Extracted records
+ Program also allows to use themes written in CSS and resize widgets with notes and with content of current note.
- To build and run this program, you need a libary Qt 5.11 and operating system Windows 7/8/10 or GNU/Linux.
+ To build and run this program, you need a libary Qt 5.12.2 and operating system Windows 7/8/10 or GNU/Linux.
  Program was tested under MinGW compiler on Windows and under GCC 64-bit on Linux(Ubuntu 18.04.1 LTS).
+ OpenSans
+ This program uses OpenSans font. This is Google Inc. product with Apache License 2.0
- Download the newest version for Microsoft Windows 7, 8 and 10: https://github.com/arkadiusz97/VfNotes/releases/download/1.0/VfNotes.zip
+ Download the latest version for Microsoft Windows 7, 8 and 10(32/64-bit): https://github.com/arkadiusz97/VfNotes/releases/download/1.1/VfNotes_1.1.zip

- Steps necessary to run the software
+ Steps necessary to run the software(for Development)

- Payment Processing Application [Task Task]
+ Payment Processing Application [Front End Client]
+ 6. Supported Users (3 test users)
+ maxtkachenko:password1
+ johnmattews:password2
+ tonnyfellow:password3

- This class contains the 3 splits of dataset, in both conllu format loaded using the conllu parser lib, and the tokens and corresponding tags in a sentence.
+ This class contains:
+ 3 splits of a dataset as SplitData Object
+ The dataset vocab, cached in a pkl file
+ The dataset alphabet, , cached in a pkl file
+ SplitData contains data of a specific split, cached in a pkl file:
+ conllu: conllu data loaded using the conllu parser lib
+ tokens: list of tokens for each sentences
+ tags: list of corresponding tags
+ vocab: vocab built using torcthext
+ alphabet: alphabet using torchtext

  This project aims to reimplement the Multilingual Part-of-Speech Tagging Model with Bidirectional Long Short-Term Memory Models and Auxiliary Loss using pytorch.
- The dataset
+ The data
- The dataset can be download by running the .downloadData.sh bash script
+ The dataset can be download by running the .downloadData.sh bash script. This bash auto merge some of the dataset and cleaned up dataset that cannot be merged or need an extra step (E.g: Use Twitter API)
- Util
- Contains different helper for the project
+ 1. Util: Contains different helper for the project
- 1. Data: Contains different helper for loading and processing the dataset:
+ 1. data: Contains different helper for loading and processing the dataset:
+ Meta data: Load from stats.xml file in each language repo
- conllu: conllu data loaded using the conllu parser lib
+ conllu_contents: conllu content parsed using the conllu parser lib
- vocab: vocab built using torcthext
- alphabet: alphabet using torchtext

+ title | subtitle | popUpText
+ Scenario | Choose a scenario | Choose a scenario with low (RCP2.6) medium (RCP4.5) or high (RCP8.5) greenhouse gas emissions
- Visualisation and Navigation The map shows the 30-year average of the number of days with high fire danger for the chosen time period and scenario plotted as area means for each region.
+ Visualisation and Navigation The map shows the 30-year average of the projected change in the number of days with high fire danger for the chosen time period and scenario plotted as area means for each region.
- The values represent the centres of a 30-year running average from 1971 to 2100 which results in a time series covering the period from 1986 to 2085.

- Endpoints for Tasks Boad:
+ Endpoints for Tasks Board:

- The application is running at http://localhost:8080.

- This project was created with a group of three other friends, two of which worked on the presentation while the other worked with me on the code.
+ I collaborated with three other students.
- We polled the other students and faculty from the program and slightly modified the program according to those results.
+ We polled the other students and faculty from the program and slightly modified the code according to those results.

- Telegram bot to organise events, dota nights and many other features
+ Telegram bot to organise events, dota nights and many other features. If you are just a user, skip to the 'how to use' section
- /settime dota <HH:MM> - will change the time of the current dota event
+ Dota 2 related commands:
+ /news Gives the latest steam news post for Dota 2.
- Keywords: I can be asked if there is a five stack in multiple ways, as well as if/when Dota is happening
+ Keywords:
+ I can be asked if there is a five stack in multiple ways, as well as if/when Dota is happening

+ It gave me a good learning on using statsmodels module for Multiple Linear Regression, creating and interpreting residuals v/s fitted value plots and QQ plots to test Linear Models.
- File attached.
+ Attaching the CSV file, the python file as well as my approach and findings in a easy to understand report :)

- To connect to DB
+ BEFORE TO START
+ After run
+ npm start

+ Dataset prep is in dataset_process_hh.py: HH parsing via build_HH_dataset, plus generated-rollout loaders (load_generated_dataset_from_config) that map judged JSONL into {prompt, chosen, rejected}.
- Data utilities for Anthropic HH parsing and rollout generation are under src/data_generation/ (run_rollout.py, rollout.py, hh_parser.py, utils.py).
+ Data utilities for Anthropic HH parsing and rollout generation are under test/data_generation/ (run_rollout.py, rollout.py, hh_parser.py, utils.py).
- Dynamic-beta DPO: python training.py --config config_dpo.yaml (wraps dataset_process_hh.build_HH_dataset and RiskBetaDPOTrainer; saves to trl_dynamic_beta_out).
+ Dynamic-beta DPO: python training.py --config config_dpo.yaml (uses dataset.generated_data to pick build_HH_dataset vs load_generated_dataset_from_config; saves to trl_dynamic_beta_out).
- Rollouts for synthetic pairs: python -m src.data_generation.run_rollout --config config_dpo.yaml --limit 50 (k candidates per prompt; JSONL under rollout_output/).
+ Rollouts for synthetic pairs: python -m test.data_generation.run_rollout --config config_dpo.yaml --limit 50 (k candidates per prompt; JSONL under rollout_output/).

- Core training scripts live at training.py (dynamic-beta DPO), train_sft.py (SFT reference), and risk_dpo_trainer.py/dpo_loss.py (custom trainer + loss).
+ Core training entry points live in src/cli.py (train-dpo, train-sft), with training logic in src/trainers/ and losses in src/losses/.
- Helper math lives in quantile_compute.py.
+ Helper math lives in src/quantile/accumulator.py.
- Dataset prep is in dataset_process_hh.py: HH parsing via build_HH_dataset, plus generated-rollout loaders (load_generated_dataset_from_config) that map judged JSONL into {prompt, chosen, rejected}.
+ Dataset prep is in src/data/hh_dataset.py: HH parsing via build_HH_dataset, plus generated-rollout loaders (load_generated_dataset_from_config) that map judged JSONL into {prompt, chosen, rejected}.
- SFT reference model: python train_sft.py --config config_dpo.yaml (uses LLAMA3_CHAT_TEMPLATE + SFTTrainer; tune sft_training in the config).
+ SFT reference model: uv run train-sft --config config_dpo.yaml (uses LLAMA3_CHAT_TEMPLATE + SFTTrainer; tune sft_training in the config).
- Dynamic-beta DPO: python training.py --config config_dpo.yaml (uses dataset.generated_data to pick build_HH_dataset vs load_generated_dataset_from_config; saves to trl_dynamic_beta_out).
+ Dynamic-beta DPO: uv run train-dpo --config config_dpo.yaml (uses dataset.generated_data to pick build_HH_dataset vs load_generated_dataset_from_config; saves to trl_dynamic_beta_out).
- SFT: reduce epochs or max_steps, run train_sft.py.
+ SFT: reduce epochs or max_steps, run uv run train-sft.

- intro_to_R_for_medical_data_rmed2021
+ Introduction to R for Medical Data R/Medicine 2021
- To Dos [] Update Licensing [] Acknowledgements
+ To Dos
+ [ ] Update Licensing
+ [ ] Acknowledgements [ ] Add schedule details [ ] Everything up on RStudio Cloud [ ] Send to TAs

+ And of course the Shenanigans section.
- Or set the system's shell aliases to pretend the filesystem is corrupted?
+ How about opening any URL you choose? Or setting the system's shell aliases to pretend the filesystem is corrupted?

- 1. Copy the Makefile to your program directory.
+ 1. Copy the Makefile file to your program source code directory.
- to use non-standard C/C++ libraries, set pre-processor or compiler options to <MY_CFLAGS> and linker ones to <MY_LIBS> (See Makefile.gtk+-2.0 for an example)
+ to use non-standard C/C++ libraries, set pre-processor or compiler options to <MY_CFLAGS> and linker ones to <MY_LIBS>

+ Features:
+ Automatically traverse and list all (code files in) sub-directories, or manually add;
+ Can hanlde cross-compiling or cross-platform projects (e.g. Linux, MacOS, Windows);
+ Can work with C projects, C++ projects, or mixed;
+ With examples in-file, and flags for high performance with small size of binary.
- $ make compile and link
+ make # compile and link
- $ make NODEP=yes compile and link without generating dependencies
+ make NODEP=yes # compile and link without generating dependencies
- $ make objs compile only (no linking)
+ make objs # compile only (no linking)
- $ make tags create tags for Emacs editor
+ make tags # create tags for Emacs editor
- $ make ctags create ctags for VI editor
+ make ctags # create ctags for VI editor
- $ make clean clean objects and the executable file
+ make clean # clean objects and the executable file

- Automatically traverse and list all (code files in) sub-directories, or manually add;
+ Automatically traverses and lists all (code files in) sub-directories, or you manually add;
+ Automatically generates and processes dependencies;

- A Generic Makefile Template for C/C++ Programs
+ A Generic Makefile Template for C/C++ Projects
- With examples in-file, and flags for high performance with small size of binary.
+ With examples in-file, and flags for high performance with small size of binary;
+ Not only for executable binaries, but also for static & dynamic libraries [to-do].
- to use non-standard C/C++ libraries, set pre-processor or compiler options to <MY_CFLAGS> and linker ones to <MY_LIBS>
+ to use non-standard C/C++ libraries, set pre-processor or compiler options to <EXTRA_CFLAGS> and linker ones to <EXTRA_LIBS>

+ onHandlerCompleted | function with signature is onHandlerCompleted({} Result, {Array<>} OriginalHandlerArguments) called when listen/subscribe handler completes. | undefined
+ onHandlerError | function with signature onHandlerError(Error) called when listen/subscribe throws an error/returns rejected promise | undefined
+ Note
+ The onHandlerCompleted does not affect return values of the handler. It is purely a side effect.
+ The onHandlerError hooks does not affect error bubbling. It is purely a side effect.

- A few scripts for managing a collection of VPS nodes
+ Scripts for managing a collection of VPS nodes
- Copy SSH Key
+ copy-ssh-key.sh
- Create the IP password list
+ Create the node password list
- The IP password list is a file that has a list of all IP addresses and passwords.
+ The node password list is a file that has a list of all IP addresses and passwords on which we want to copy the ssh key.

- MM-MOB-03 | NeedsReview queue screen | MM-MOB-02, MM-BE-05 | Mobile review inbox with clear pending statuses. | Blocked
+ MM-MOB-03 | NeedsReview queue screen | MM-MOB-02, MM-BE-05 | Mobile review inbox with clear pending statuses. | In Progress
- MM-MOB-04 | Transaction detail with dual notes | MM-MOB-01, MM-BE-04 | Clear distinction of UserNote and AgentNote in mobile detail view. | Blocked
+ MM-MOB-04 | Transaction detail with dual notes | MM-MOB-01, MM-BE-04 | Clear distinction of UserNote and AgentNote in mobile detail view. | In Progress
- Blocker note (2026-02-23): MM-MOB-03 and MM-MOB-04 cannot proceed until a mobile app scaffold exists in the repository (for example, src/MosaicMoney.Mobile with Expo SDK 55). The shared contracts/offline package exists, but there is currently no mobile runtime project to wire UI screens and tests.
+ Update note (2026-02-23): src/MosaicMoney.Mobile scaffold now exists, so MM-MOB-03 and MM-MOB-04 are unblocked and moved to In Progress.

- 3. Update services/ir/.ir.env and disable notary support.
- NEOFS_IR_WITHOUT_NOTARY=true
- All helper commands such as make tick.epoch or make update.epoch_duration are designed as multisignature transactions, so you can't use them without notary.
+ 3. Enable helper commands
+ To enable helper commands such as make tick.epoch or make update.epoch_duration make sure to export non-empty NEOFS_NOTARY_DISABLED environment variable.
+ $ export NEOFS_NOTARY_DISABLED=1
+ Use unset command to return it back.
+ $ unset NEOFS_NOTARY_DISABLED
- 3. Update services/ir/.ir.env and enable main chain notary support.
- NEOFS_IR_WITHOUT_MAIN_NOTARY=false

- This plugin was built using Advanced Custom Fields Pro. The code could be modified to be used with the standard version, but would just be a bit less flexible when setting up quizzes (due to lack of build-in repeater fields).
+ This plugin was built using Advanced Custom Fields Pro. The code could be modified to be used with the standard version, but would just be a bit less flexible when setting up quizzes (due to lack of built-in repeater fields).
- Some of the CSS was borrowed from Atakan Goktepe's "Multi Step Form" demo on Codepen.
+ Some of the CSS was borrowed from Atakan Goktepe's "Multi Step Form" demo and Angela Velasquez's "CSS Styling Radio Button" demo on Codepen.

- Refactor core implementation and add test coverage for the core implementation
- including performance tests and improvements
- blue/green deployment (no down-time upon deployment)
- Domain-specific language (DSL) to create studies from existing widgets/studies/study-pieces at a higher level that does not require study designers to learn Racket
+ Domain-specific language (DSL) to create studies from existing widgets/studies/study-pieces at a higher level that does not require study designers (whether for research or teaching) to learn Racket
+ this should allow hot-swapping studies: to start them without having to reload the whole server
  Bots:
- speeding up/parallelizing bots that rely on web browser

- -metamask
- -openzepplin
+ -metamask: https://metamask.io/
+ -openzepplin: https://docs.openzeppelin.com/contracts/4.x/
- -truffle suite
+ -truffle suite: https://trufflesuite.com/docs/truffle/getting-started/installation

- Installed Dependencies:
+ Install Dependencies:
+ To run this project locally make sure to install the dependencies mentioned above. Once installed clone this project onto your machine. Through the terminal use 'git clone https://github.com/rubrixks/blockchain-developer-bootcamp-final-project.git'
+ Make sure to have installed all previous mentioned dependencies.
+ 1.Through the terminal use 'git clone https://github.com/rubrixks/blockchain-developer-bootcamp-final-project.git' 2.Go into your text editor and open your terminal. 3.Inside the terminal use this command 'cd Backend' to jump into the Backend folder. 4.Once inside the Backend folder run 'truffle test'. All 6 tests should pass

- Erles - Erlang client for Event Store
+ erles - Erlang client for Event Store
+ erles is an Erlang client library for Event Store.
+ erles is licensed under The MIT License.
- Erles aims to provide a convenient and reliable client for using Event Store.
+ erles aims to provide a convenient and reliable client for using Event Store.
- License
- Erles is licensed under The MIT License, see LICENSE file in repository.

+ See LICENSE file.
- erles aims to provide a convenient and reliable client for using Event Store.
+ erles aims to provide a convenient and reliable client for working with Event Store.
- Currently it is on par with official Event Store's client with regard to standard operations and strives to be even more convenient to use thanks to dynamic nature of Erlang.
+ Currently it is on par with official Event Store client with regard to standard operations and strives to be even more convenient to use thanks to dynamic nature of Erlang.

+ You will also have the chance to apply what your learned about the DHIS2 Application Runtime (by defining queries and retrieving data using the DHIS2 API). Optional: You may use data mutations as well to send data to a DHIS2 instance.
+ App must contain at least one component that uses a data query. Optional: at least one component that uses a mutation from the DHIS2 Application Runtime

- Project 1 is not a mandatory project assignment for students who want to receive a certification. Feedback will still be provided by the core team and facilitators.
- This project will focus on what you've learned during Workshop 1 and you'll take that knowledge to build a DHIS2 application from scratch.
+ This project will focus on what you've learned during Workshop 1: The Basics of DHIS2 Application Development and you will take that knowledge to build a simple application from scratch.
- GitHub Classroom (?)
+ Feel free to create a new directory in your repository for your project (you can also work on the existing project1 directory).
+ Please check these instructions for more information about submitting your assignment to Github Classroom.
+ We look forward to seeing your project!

▶ EXERCISE BRIEF
Where in the entries does the word "change" occur? Copy out each line that has it.

▶ SOLVED EXERCISE
+ Visualisation and Navigation The map shows the 30-year average of the projected change in the number of days with high fire danger for the chosen time period and scenario plotted as area means for each region.
- /settime dota <HH:MM> - will change the time of the current dota event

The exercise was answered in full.